I thought that headline would get your attention. And it's true.
I'm biting my nails waiting for the Supreme Court's ruling in Citizens United v. Federal Election Commission, which could come down as early as today. At issue: whether corporations, as "unnatural persons," can make contributions to political campaigns.
The outcome is foregone: the six GOP appointees to the court are expected to use the case to junk federal laws that now bar corporations from stuffing campaign coffers.
Technically, there's a narrower matter before the court in this case: whether the McCain-Feingold Act may prohibit corporations from funding "independent" campaign advertisements such as the "Swift Boat" ads that smeared John Kerry.

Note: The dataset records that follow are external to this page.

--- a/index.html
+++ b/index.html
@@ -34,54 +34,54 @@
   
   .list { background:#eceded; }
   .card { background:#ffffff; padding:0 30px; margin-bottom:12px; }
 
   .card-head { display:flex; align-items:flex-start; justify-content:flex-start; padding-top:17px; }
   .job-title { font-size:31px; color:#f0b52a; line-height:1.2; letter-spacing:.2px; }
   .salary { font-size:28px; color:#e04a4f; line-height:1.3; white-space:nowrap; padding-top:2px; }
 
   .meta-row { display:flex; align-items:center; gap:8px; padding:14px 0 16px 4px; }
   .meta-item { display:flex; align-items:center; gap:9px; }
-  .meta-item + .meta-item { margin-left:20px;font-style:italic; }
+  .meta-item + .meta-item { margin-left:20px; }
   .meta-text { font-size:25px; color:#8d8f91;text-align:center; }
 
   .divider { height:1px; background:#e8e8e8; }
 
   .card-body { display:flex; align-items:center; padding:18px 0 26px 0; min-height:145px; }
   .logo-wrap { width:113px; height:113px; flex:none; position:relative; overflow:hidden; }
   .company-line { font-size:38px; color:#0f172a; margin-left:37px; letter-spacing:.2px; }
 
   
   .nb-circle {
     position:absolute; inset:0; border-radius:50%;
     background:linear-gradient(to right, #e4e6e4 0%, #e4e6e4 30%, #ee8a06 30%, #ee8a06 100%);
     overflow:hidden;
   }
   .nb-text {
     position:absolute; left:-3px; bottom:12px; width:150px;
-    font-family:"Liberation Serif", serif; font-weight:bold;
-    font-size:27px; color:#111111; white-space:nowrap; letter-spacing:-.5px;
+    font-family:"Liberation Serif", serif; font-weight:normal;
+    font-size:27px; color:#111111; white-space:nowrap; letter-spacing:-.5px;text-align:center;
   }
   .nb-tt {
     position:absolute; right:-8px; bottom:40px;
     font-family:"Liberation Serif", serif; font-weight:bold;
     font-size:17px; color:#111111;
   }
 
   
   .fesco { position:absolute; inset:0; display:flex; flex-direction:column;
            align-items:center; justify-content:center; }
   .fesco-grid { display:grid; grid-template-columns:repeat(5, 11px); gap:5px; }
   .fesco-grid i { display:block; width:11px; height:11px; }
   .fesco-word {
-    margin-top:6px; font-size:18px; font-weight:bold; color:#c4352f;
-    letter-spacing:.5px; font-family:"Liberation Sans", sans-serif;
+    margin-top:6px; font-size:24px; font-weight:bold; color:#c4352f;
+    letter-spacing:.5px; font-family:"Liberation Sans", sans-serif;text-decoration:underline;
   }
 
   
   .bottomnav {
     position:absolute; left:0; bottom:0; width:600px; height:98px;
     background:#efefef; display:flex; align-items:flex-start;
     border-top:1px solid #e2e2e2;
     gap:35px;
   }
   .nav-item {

However, campaign finance reformers are steeling themselves for the court's right wing to go much further, knocking down all longstanding rules against donations by corporate treasuries.

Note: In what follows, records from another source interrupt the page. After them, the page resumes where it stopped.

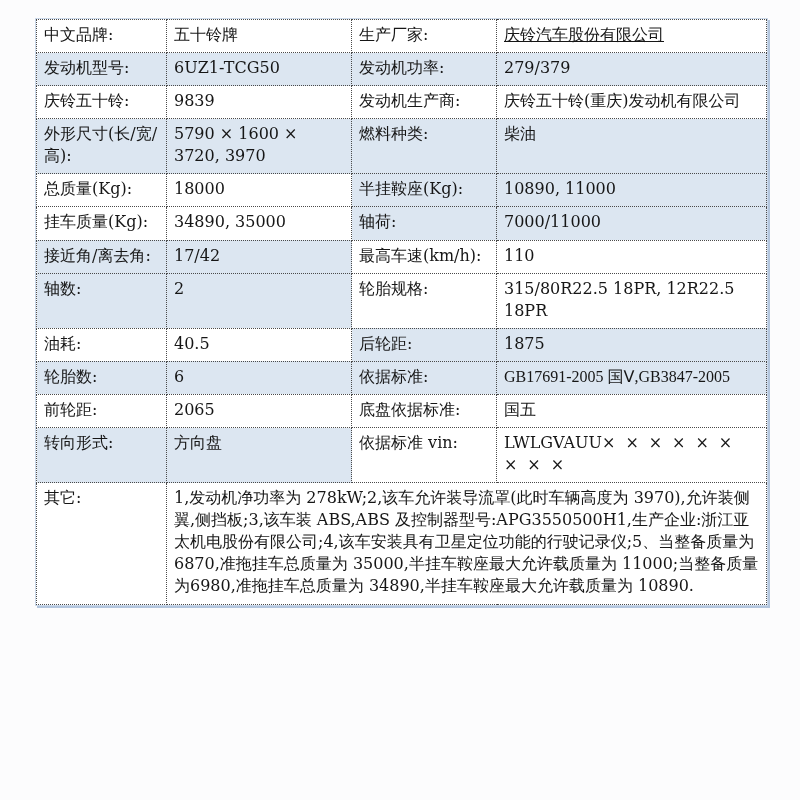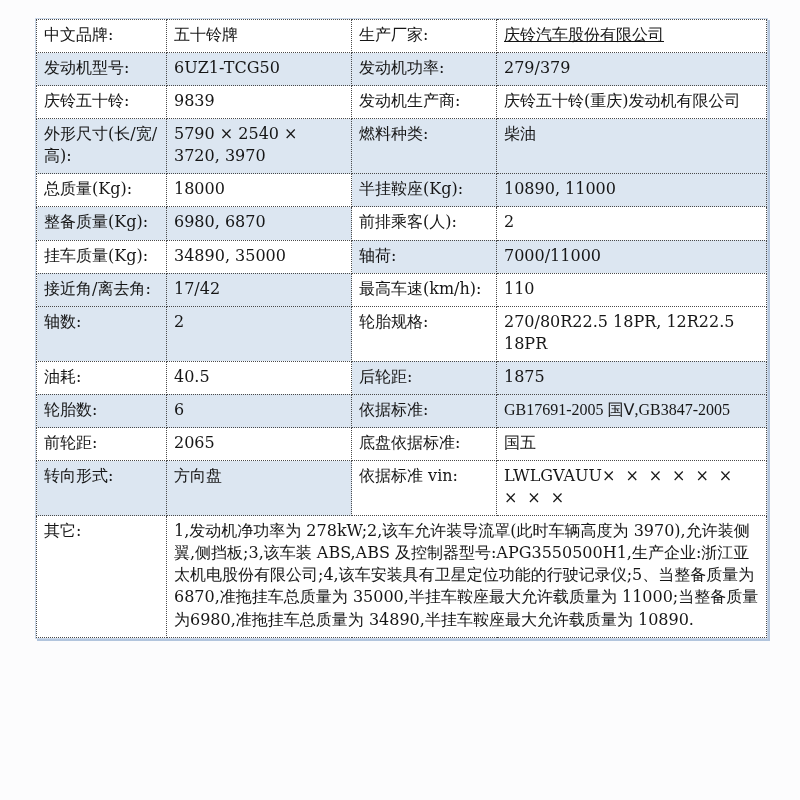--- a/index.html
+++ b/index.html
@@ -67,53 +67,47 @@
             <td class="shade">279/379</td>
           </tr>
           <tr>
             <td>庆铃五十铃:</td>
             <td>9839</td>
             <td>发动机生产商:</td>
             <td>庆铃五十铃(重庆)发动机有限公司</td>
           </tr>
           <tr>
             <td class="shade">外形尺寸(长/宽/高):</td>
-            <td class="shade">5790 × 2540 × 3720, 3970</td>
+            <td class="shade">5790 × 1600 × 3720, 3970</td>
             <td class="shade">燃料种类:</td>
             <td class="shade">柴油</td>
           </tr>
           <tr>
             <td>总质量(Kg):</td>
             <td>18000</td>
             <td class="shade">半挂鞍座(Kg):</td>
             <td class="shade">10890, 11000</td>
-          </tr>
-          <tr>
-            <td class="shade">整备质量(Kg):</td>
-            <td class="shade">6980, 6870</td>
-            <td>前排乘客(人):</td>
-            <td>2</td>
           </tr>
           <tr>
             <td>挂车质量(Kg):</td>
             <td>34890, 35000</td>
             <td class="shade">轴荷:</td>
             <td class="shade">7000/11000</td>
           </tr>
           <tr>
             <td class="shade">接近角/离去角:</td>
             <td class="shade">17/42</td>
             <td>最高车速(km/h):</td>
             <td>110</td>
           </tr>
           <tr>
             <td class="shade">轴数:</td>
             <td class="shade">2</td>
             <td>轮胎规格:</td>
-            <td>270/80R22.5 18PR, 12R22.5 18PR</td>
+            <td>315/80R22.5 18PR, 12R22.5 18PR</td>
           </tr>
           <tr>
             <td>油耗:</td>
             <td>40.5</td>
             <td class="shade">后轮距:</td>
             <td class="shade">1875</td>
           </tr>
           <tr>
             <td class="shade">轮胎数:</td>
             <td class="shade">6</td>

Allowing company campaign spending will not, as progressives fear, cause an avalanche of corporate cash into politics. Sadly, that's already happened: we have been snowed under by tens of millions of dollars given through corporate PACs and "bundling" of individual contributions from corporate pay-rollers.
The court's expected decision is far, far more dangerous to U.S. democracy. Think: Manchurian candidates.
I'm losing sleep over the millions -- or billions -- of dollars that could flood into our elections from ARAMCO, the Saudi Oil corporation's U.S. unit; or from the maker of "New Order" fashions, the Chinese People's Liberation Army. Or from Bin Laden Construction corporation. Or Bin Laden Destruction Corporation.
Right now, corporations can give loads of loot through PACs. While this money stinks (Barack Obama took none of it), anyone can go through a PAC's federal disclosure filing and see the name of every individual who put money into it. And every contributor must be a citizen of the USA.
But, if the Supreme Court rules that corporations can support candidates without limit, there is nothing that stops, say, a Delaware-incorporated handmaiden of the Burmese junta from picking a Congressman or two with a cache of loot masked by a corporate alias.
Candidate Barack Obama was one sharp speaker, but he would not have been heard, and certainly would not have won, without the astonishing outpouring of donations from two million Americans. It was an unprecedented uprising-by-PayPal, overwhelming the old fat-cat sources of funding.
Well, kiss that small-donor revolution goodbye. If the Supreme Court votes as expected, progressive list serves won't stand a chance against the resources of new "citizens" such as CNOOC, the China National Offshore Oil Corporation. Maybe UBS (United Bank of Switzerland), which faces U.S. criminal prosecution and a billion-dollar fine for fraud, might be tempted to invest in a few Senate seats. As would XYZ Corporation, whose owners remain hidden by "street names."
George Bush's former Solicitor General Ted Olson argued the case to the court on behalf of Citizens United, a corporate front that funded an attack on Hillary Clinton during the 2008 primary. Olson's wife died on September 11, 2001 on the hijacked airliner that hit the Pentagon. Maybe it was a bit crude of me, but I contacted Olson's office to ask how much "Al Qaeda, Inc." should be allowed to donate to support the election of his local congressman.
Olson has not responded.
The danger of foreign loot loading into U.S. campaigns, not much noted in the media chat about the Citizens case, was the first concern raised by Justice Ruth Bader Ginsburg, who asked about opening the door to "mega-corporations" owned by foreign governments. Olson offered Ginsburg a fudge, that Congress might be able to prohibit foreign corporations from making donations, though Olson made clear he thought any such restriction a bad idea.
Tara Malloy, attorney with the Campaign Legal Center of Washington D.C., is biting her nails awaiting the decision. If Olson gets his way, she told me, corporations will have more rights than people. Only United States citizens may donate or influence campaigns, but a foreign government can, veiled behind a corporate treasury, dump money into ballot battles.
Malloy also noted that under the law today, human-people, as opposed to corporate-people, may only give $2,300 to a presidential campaign. But hedge fund billionaires, for example, who typically operate through dozens of corporate vessels, could, should Olson prevail, give unlimited sums through each of these "unnatural" creatures.